Chopped Liver - traditional recipe for chopped chicken livers with schmaltz and gribenes. Deli-style Jewish holiday recipe for Passover, Rosh Hashanah, or just because.

Provided by Tori Avey

Categories     Appetizer

Time 1h45m

Number Of Ingredients 8

1 1/2 lbs chicken livers
1/4 cup schmaltz, divided ((see note below))
2 large onions, (sliced (for a sweeter chopped liver, use up to 4 onions))
5 hard boiled eggs, (peeled and diced (divided))
Salt, (to taste)
Black pepper, (to taste)
1/2 cup gribenes ((optional - see note below))
2 tbsp minced fresh parsley for garnish ((optional))

Steps:

  • Prepare schmaltz and gribenes ahead of time, or purchase schmaltz from your local kosher market. Goose fat or duck fat can be used in place of schmaltz if desired. Prepare the livers by cutting off any tough pieces or stringy tendons. You should also cut away any pieces of liver that look discolored, yellow or strange.
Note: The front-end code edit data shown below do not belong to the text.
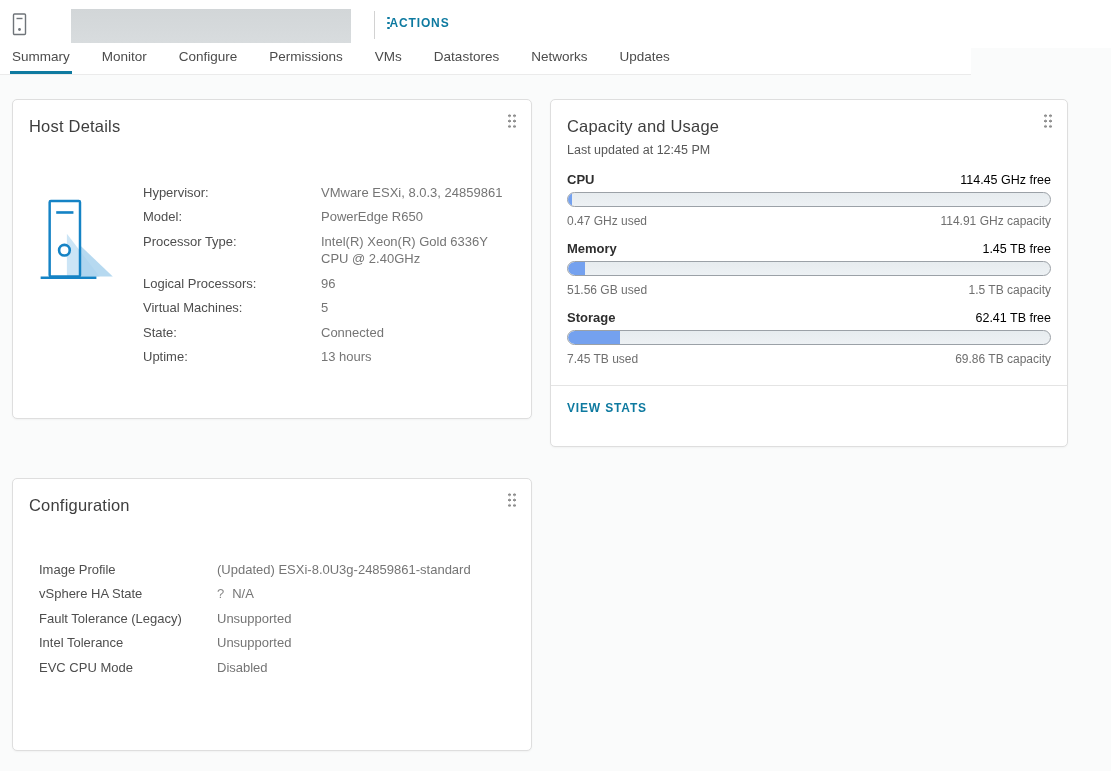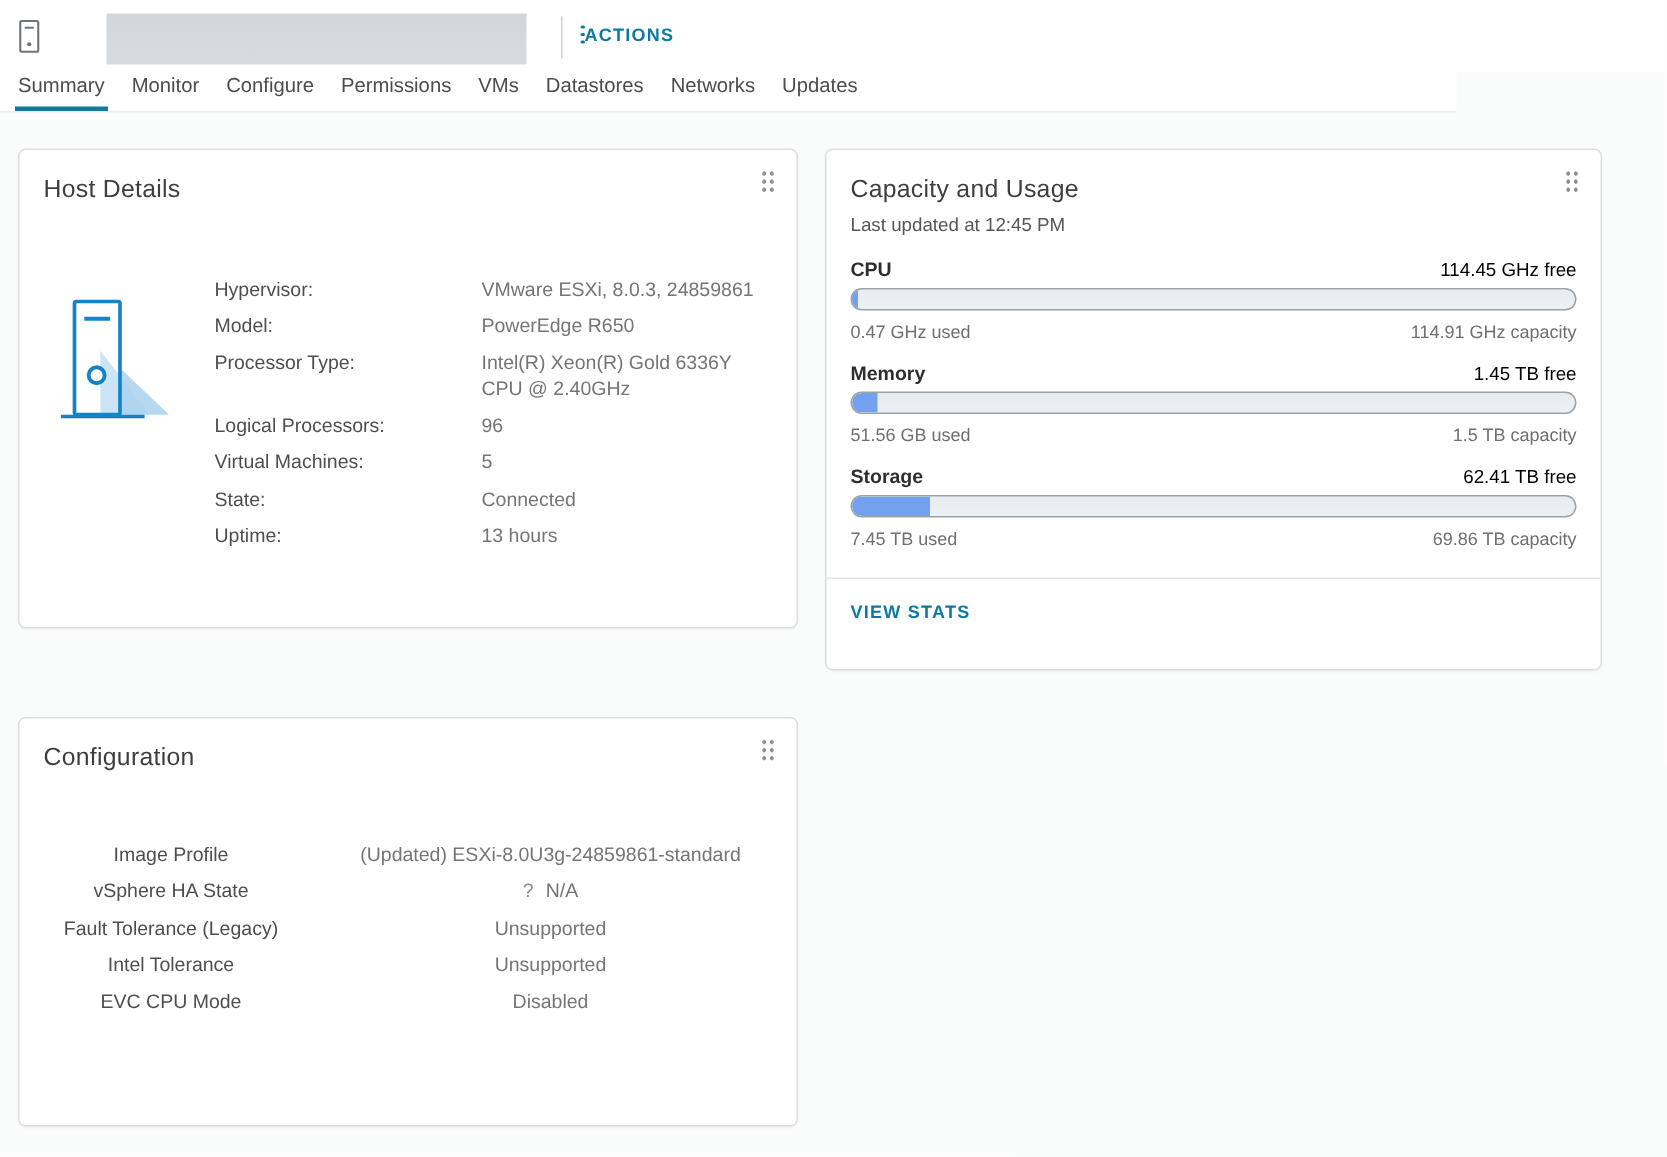--- a/index.html
+++ b/index.html
@@ -13,21 +13,21 @@
   .redacted-title { position:absolute; left:71px; top:9px; width:280px; height:34px;
     background:linear-gradient(180deg,#d2d6d8,#d8dcde); }
   .header-divider { position:absolute; left:374px; top:11px; width:1px; height:28px; background:#d2d2d2; }
   .actions { position:absolute; left:387px; top:16px; display:flex; align-items:center; gap:0; cursor:pointer; }
   .kebab { display:flex; flex-direction:column; gap:2.5px; }
   .kebab i { width:2.6px; height:2.6px; border-radius:50%; background:var(--accent); }
   .actions-label { font-size:12px; font-weight:700; letter-spacing:.07em; color:var(--accent); }
 
   
   .tabbar { position:absolute; left:0; top:48px; width:971px; height:27px; background:#fff;
-    border-bottom:1px solid #ebebeb; display:flex; gap:14px; padding-left:10px; align-items:flex-end; }
+    border-bottom:1px solid #ebebeb; display:flex; gap:28px; padding-left:10px; align-items:flex-end; }
   .tab { font-size:13.5px; color:#4c4c4c; padding:4px 2px 7px; cursor:pointer; border-bottom:3px solid transparent; white-space:nowrap; }
   .tab.active { border-bottom-color:var(--accent); }
 
   
   .card { position:absolute; background:#fff; border:1px solid #dedede; border-radius:5px;
     box-shadow:0 1px 2px rgba(0,0,0,.04); }
   .card-title { font-size:16.5px; color:#3e3e3e; letter-spacing:.2px; padding:17px 16px 0 16px; }
   .grip { position:absolute; top:13px; right:14px; width:10px; height:15px; cursor:grab;
     background-image:radial-gradient(#8f8f8f 1.15px, transparent 1.35px); background-size:5px 5.4px; background-position:0 0; }
 
@@ -53,21 +53,21 @@
   .meter-free { font-size:12.5px; color:#000000; }
   .meter-bar { margin-top:5px; height:15px; border:1px solid #9ba1a7; border-radius:8px;
     background:linear-gradient(180deg,#e7ecef,#edf1f4); overflow:hidden; }
   .meter-fill { height:100%; background:var(--bar); border-radius:7px 0 0 7px; }
   .meter-foot { display:flex; justify-content:space-between; margin-top:7px; font-size:12px; color:#6f6f6f; }
   .cap-divider { margin-top:19px; border-top:1px solid #e4e4e4; }
   .view-stats { display:inline-block; margin:15px 16px; font-size:12px; font-weight:700;
     letter-spacing:.07em; color:var(--accent); cursor:pointer;text-align:right; }
 
   
-  .cfg-body { padding:42px 14px 0 26px;text-align:center; }
+  .cfg-body { padding:42px 14px 0 26px; }
   .cfg-body .kv-row .v { max-width:300px; }
   .q-icon { display:inline-block; color:#8a8a8a; margin-right:8px; }
 
   
   .ro-group-label { padding:28px 16px 0 18px; font-size:13px; color:#454545; }
   .ro-item { display:flex; align-items:center; gap:9px; padding:6px 16px 0 15px; }
   .redacted-cluster { width:92px; height:27px; background:linear-gradient(90deg,#dde8e8,#f0f6f5); }
 
   :root { --accent:#0e7aa0; --bar:#74a1ef; }
 </style>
This is pretty much the worst prep job ever, as uncooked liver has a soft and slimy texture, so make sure this step is done by someone with a strong stomach.
  • Add 2 tbsp schmaltz or oil into a large cast iron or nonstick skillet and melt over medium heat. Put half of the chicken livers into the skillet and fry them for 3 minutes on each side (about 6 minutes total). Season the livers generously with salt and pepper as they are cooking. *Note: If you plan to kosher your chicken livers by broiling them prior to making chopped liver, you will only need to sauté them in the skillet for about 1 minute on each side. Koshering the livers cooks them, so there is no need to sauté them for a long period of time. Be careful not to overcook or burn the livers, or they will become dry.
  • After cooking, livers should be firm and browned on the outside while slightly pink on the inside. They will continue to cook internally after you remove them from the skillet; don't overcook them, or they will turn dry. When the livers are brown and firm, pour them into a medium-size mixing bowl along with the leftover schmaltz/oil from the pan. Add another 2 tbsp of schmaltz/oil to the skillet, melt it, and fry the remaining livers repeating the same process as above. Add the livers and leftover schmaltz/oil from the pan to the mixing bowl.
  • The skillet should now be seasoned with schmaltz or oil, so you don't need to grease the pan again. Add the onion slices to the skillet and reduce heat to medium low.Cover the skillet and let the onion cook undisturbed over medium low heat for 10 minutes. Check once or twice during cooking just to make sure they are not over-browning or starting to burn. The onions should be softening, but not darkening at this point. This "steaming" process kick-starts the caramelization needed for sweetness in the chopped livers.
  • Uncover the skillet, stir the onions, and continue to sauté them for another 30-40 minutes, adjusting heat as needed to keep the onions from burning. Ideally the onions should be deeply caramelized, tender and sweet - this is what gives Jewish chopped liver its trademark savory-sweetness.Don't try to speed up the caramelization process, it takes time-- and that's ok. Good things are worth waiting for. When the onions have reduced to about 1/3 of their original size and are soft, sweet, and golden, they're ready.
  • Add the cooked onions to the mixing bowl along with 4 of the diced hard boiled eggs and the ½ cup of gribenes (optional). Season all ingredients generously with salt and pepper.
  • Now it's time to chop all of the ingredients together into a blended mix. There are various schools of thought on the "right" way to chop liver. The old fashioned way is to chop it by hand with a knife, mincing and mincing until it resembles a rough pâté.
  • Another popular method is using a meat grinder. I use a meat grinding attachment on my Kitchen Aid mixer on the fine hole setting. Works like a charm.If you want to take a more modern approach, fit your food processor with a metal blade. Place all ingredients into the processor and pulse for about 30 seconds, stirring once halfway through processing, until a roughly textured paste forms.
  • Whatever method you choose, it's important to taste the chopped liver once it is ground. Add salt or pepper to taste, if desired. Be a bit generous with the seasoning, as the liver is best served chilled and the seasoning won't taste as strong after chilling.
  • Chill the chopped liver in the refrigerator until ready to serve. Garnish with remaining diced hardboiled egg and minced parsley.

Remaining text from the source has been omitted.